- Action item
Pull every line containing the word "properties" from the records.

- Information shown
==============================
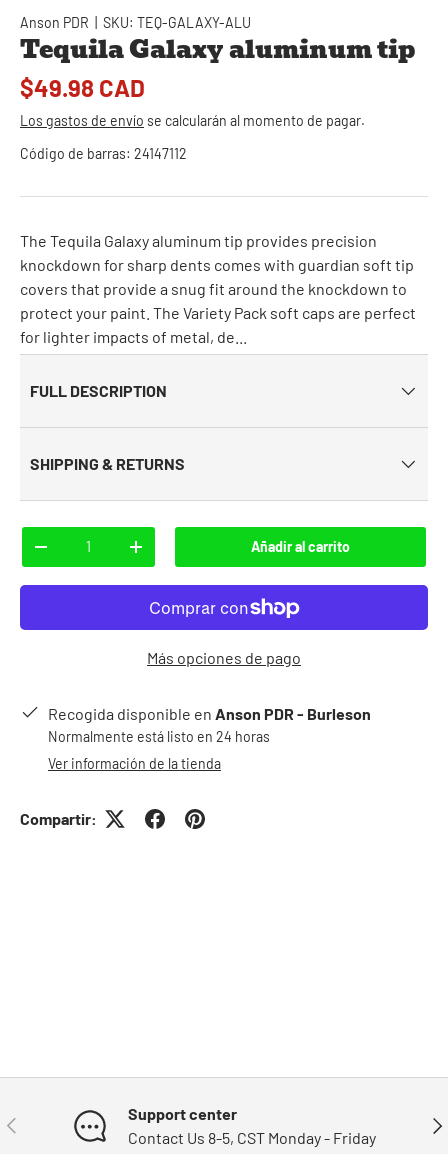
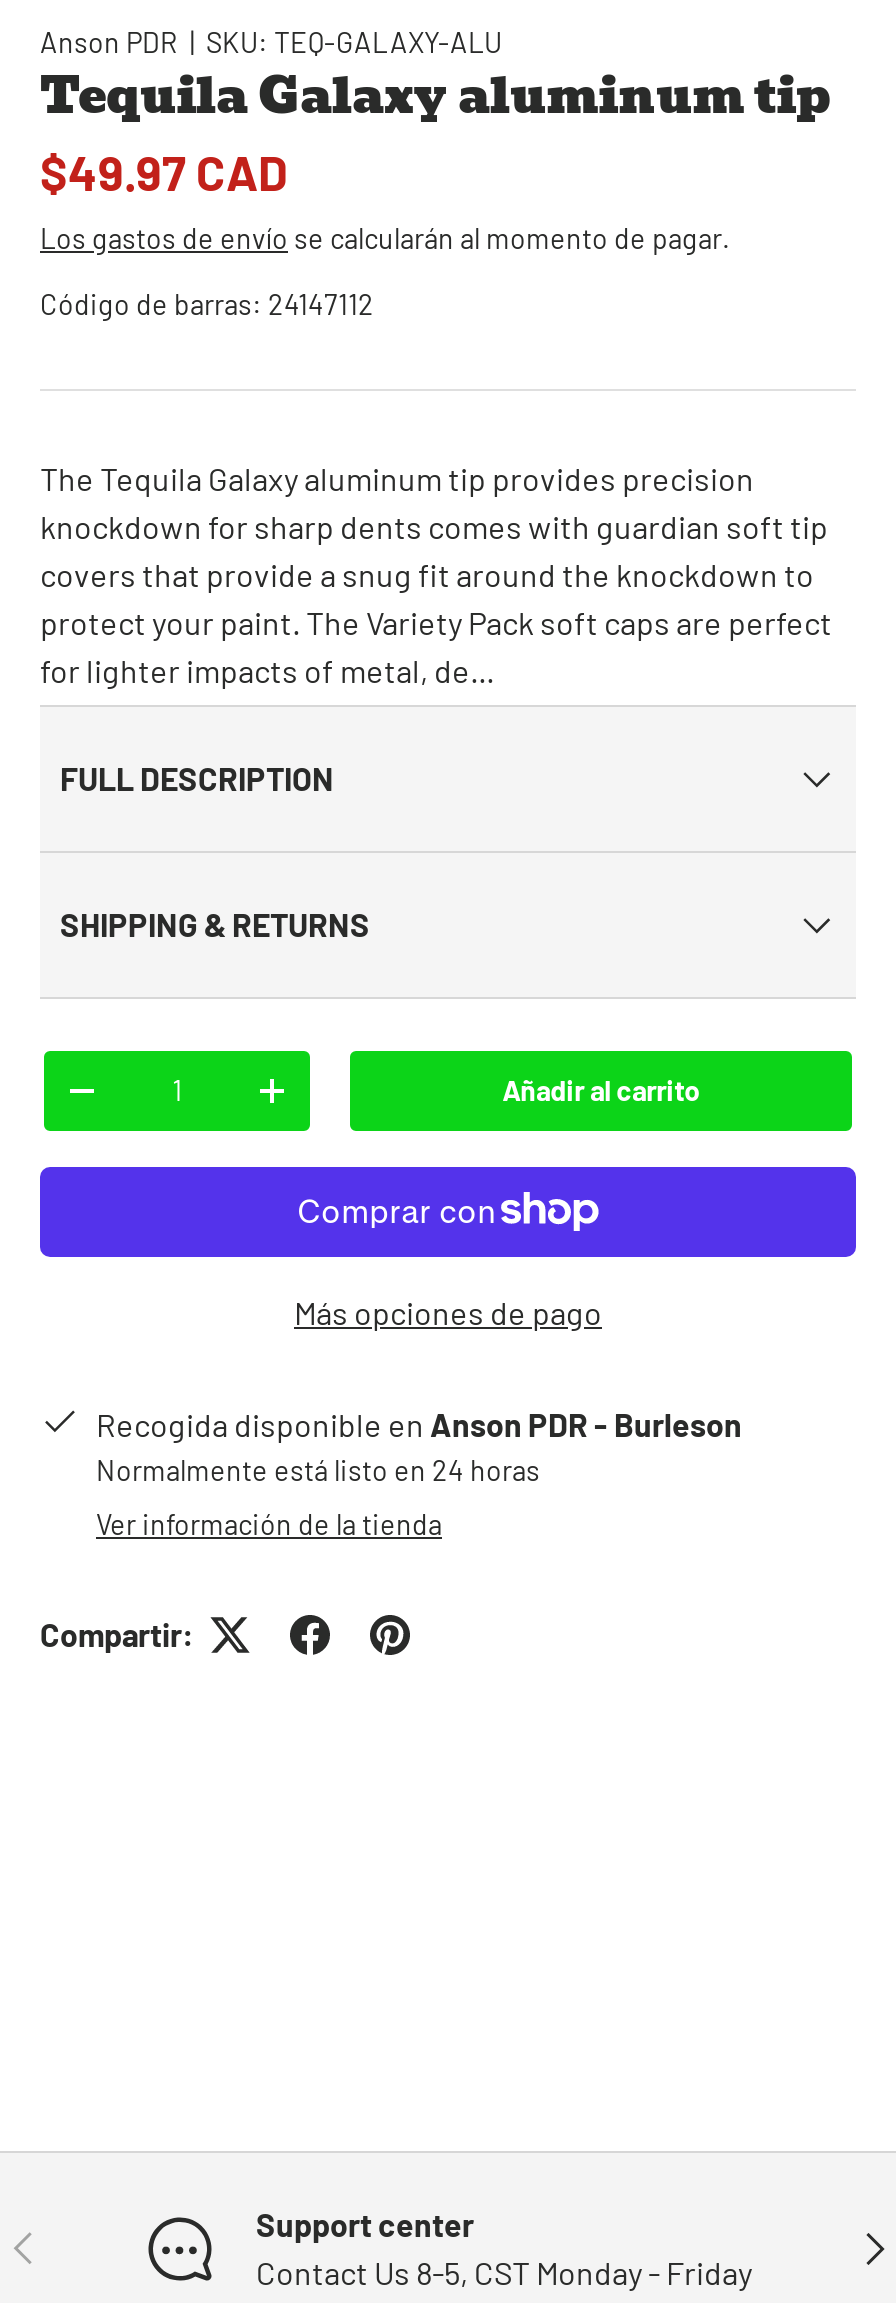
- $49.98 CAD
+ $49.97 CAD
==============================
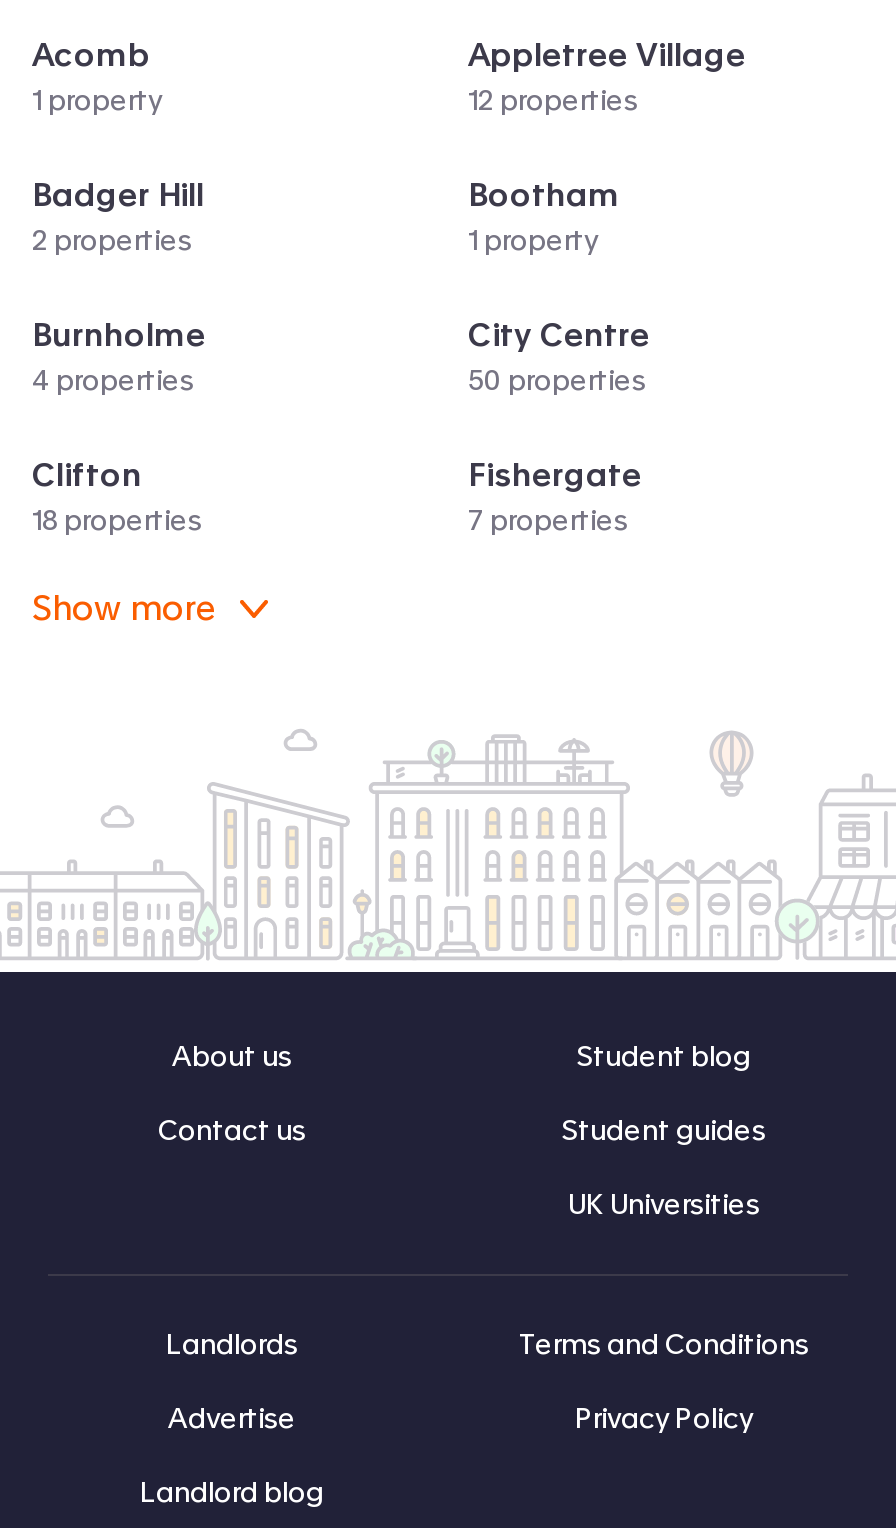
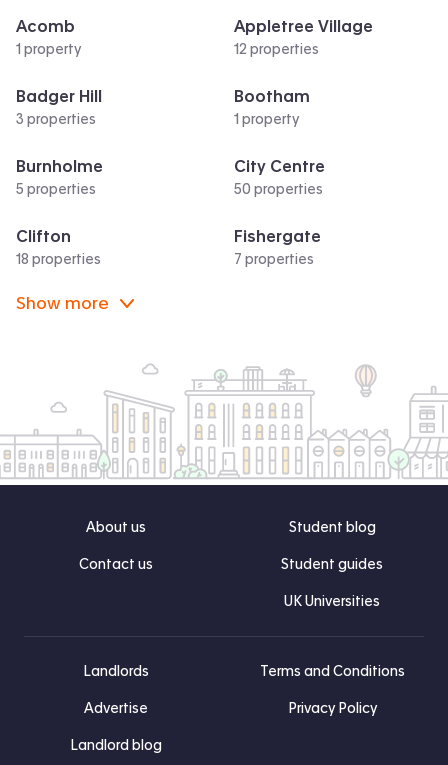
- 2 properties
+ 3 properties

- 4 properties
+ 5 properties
==============================
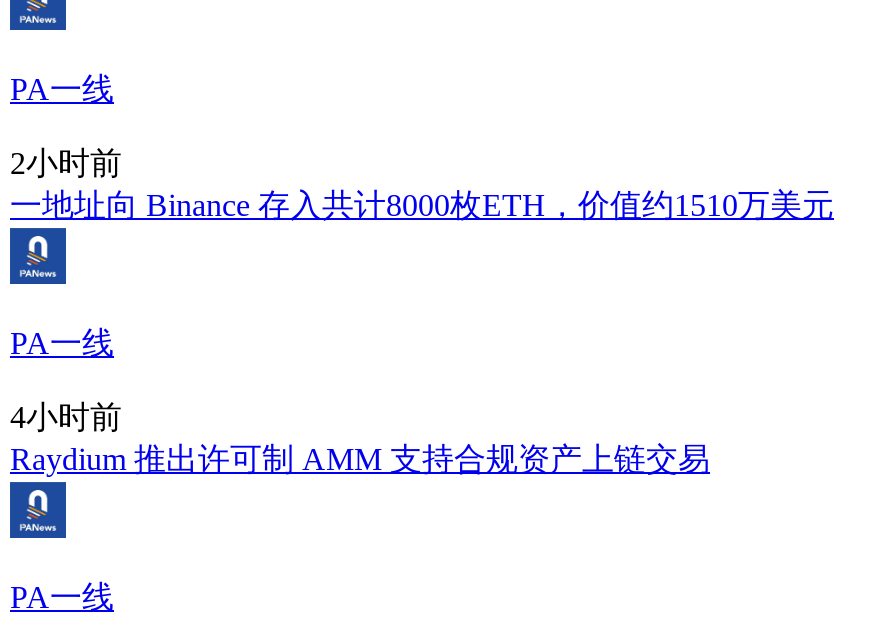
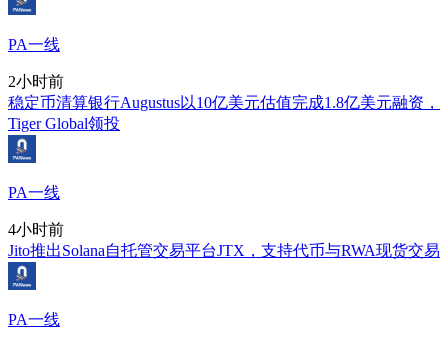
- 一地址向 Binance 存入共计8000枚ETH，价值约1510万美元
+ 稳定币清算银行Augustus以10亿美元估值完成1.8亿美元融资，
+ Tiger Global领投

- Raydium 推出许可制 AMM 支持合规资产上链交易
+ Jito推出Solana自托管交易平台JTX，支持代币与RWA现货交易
==============================
- Your response
- 2 properties
+ 3 properties
- 4 properties
+ 5 properties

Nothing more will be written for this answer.